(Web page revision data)

◆ ◆ ◆ ◆ ◆ ◆ ◆

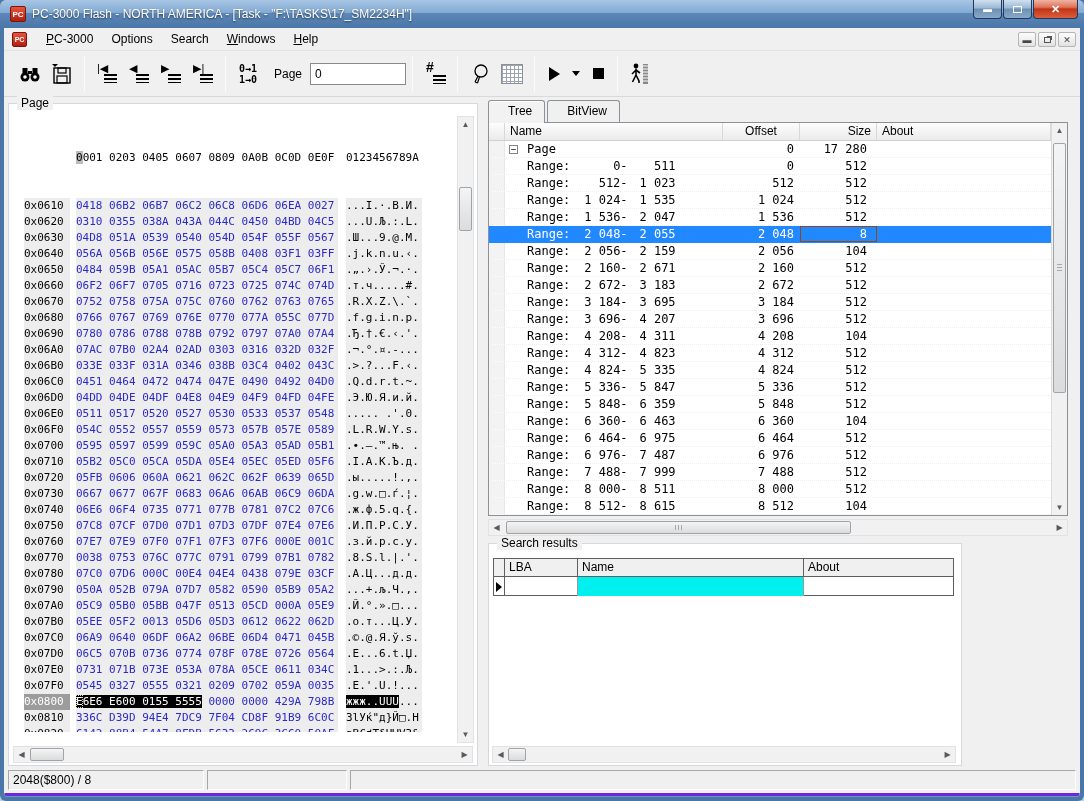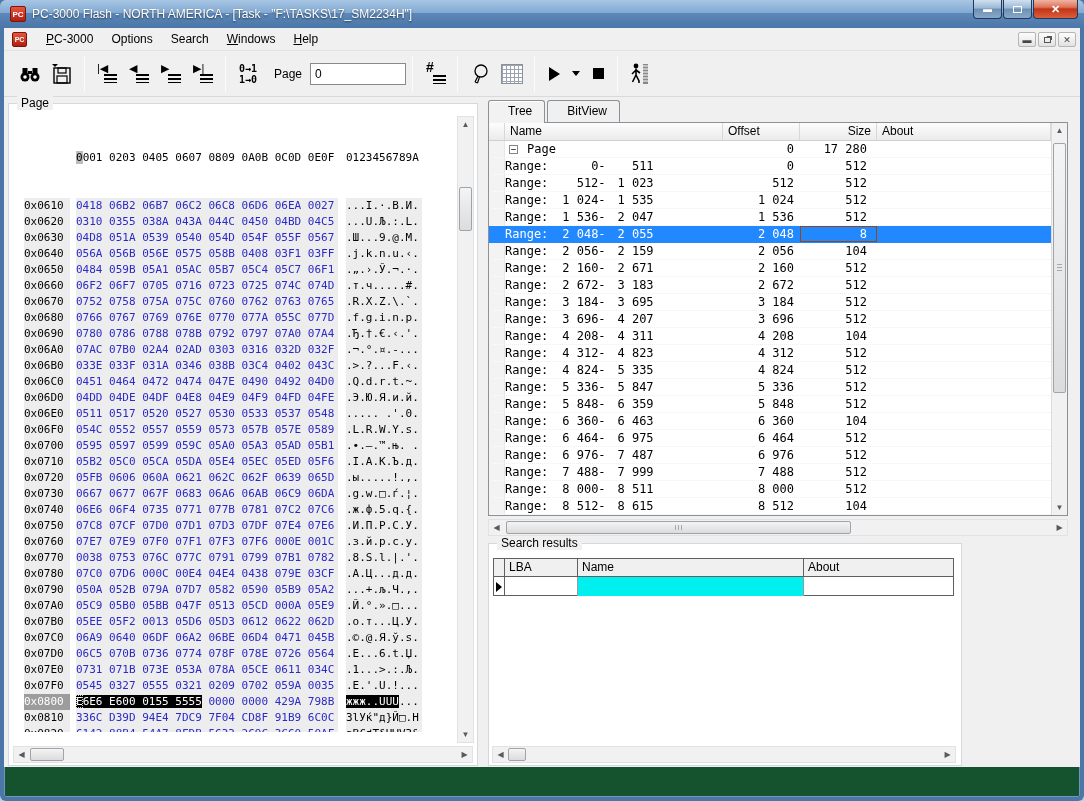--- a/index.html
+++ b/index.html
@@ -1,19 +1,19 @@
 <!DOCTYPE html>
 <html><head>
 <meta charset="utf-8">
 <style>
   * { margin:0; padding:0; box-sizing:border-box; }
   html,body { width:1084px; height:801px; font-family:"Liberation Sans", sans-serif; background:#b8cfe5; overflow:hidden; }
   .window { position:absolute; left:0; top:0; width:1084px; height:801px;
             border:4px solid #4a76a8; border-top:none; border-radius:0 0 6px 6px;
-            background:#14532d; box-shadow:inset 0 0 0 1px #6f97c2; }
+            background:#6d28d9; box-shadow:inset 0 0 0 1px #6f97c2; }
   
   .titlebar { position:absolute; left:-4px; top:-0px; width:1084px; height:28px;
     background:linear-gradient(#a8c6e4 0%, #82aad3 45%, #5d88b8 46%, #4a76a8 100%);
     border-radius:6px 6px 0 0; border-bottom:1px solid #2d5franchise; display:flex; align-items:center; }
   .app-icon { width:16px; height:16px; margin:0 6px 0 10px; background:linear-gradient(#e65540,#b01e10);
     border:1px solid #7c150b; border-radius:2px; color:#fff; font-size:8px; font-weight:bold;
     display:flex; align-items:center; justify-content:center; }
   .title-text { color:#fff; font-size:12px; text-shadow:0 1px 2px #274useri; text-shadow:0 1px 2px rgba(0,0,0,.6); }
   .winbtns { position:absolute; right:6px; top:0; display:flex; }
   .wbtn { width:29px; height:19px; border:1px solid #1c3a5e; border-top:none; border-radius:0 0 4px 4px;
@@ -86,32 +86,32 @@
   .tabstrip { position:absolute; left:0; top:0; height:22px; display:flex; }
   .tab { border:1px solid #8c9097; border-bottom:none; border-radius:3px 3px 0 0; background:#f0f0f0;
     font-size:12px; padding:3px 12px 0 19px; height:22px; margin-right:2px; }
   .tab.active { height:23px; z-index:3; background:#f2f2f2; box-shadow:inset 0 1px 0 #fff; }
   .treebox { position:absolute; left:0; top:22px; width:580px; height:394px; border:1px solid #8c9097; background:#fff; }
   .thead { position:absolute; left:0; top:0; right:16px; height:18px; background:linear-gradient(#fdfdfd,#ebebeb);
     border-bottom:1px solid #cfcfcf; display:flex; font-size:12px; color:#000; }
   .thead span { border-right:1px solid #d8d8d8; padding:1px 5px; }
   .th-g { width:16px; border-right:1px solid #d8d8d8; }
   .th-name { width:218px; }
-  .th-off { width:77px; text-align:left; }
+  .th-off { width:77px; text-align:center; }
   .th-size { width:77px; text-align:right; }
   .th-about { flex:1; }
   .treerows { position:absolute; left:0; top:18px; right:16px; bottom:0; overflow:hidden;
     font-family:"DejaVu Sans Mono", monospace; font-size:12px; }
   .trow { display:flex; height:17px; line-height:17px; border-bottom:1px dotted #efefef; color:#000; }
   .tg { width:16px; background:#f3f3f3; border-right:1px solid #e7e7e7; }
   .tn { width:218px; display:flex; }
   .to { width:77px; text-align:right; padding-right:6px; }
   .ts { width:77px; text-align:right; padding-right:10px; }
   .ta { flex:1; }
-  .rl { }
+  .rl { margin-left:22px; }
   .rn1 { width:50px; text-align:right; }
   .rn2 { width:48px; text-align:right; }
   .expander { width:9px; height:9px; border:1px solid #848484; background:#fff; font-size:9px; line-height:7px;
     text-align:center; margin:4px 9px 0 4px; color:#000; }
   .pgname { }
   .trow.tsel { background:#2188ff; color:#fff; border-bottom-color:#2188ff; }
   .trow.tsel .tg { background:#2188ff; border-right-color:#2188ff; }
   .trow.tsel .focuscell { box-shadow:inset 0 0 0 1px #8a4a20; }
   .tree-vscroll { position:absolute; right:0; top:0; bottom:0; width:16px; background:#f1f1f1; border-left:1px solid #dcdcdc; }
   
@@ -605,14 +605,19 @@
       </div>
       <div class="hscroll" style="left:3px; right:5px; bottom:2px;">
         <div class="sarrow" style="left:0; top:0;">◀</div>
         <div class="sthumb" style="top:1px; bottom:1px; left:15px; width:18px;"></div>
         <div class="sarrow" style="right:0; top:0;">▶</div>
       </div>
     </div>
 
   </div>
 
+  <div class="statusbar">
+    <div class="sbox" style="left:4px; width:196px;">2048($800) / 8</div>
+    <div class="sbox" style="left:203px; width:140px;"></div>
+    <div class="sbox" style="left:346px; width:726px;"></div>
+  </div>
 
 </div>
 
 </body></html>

◆ ◆ ◆ ◆ ◆ ◆ ◆

### Your goal
Only an exact copy of the records counts as an answer. Leave out the images.

### Response below
--- a/index.html
+++ b/index.html
@@ -1,19 +1,19 @@
 <!DOCTYPE html>
 <html><head>
 <meta charset="utf-8">
 <style>
   * { margin:0; padding:0; box-sizing:border-box; }
   html,body { width:1084px; height:801px; font-family:"Liberation Sans", sans-serif; background:#b8cfe5; overflow:hidden; }
   .window { position:absolute; left:0; top:0; width:1084px; height:801px;
             border:4px solid #4a76a8; border-top:none; border-radius:0 0 6px 6px;
-            background:#14532d; box-shadow:inset 0 0 0 1px #6f97c2; }
+            background:#6d28d9; box-shadow:inset 0 0 0 1px #6f97c2; }
   
   .titlebar { position:absolute; left:-4px; top:-0px; width:1084px; height:28px;
     background:linear-gradient(#a8c6e4 0%, #82aad3 45%, #5d88b8 46%, #4a76a8 100%);
     border-radius:6px 6px 0 0; border-bottom:1px solid #2d5franchise; display:flex; align-items:center; }
   .app-icon { width:16px; height:16px; margin:0 6px 0 10px; background:linear-gradient(#e65540,#b01e10);
     border:1px solid #7c150b; border-radius:2px; color:#fff; font-size:8px; font-weight:bold;
     display:flex; align-items:center; justify-content:center; }
   .title-text { color:#fff; font-size:12px; text-shadow:0 1px 2px #274useri; text-shadow:0 1px 2px rgba(0,0,0,.6); }
   .winbtns { position:absolute; right:6px; top:0; display:flex; }
   .wbtn { width:29px; height:19px; border:1px solid #1c3a5e; border-top:none; border-radius:0 0 4px 4px;
@@ -86,32 +86,32 @@
   .tabstrip { position:absolute; left:0; top:0; height:22px; display:flex; }
   .tab { border:1px solid #8c9097; border-bottom:none; border-radius:3px 3px 0 0; background:#f0f0f0;
     font-size:12px; padding:3px 12px 0 19px; height:22px; margin-right:2px; }
   .tab.active { height:23px; z-index:3; background:#f2f2f2; box-shadow:inset 0 1px 0 #fff; }
   .treebox { position:absolute; left:0; top:22px; width:580px; height:394px; border:1px solid #8c9097; background:#fff; }
   .thead { position:absolute; left:0; top:0; right:16px; height:18px; background:linear-gradient(#fdfdfd,#ebebeb);
     border-bottom:1px solid #cfcfcf; display:flex; font-size:12px; color:#000; }
   .thead span { border-right:1px solid #d8d8d8; padding:1px 5px; }
   .th-g { width:16px; border-right:1px solid #d8d8d8; }
   .th-name { width:218px; }
-  .th-off { width:77px; text-align:left; }
+  .th-off { width:77px; text-align:center; }
   .th-size { width:77px; text-align:right; }
   .th-about { flex:1; }
   .treerows { position:absolute; left:0; top:18px; right:16px; bottom:0; overflow:hidden;
     font-family:"DejaVu Sans Mono", monospace; font-size:12px; }
   .trow { display:flex; height:17px; line-height:17px; border-bottom:1px dotted #efefef; color:#000; }
   .tg { width:16px; background:#f3f3f3; border-right:1px solid #e7e7e7; }
   .tn { width:218px; display:flex; }
   .to { width:77px; text-align:right; padding-right:6px; }
   .ts { width:77px; text-align:right; padding-right:10px; }
   .ta { flex:1; }
-  .rl { }
+  .rl { margin-left:22px; }
   .rn1 { width:50px; text-align:right; }
   .rn2 { width:48px; text-align:right; }
   .expander { width:9px; height:9px; border:1px solid #848484; background:#fff; font-size:9px; line-height:7px;
     text-align:center; margin:4px 9px 0 4px; color:#000; }
   .pgname { }
   .trow.tsel { background:#2188ff; color:#fff; border-bottom-color:#2188ff; }
   .trow.tsel .tg { background:#2188ff; border-right-color:#2188ff; }
   .trow.tsel .focuscell { box-shadow:inset 0 0 0 1px #8a4a20; }
   .tree-vscroll { position:absolute; right:0; top:0; bottom:0; width:16px; background:#f1f1f1; border-left:1px solid #dcdcdc; }
   
@@ -605,14 +605,19 @@
       </div>
       <div class="hscroll" style="left:3px; right:5px; bottom:2px;">
         <div class="sarrow" style="left:0; top:0;">◀</div>
         <div class="sthumb" style="top:1px; bottom:1px; left:15px; width:18px;"></div>
         <div class="sarrow" style="right:0; top:0;">▶</div>
       </div>
     </div>
 
   </div>
 
+  <div class="statusbar">
+    <div class="sbox" style="left:4px; width:196px;">2048($800) / 8</div>
+    <div class="sbox" style="left:203px; width:140px;"></div>
+    <div class="sbox" style="left:346px; width:726px;"></div>
+  </div>
 
 </div>
 
 </body></html>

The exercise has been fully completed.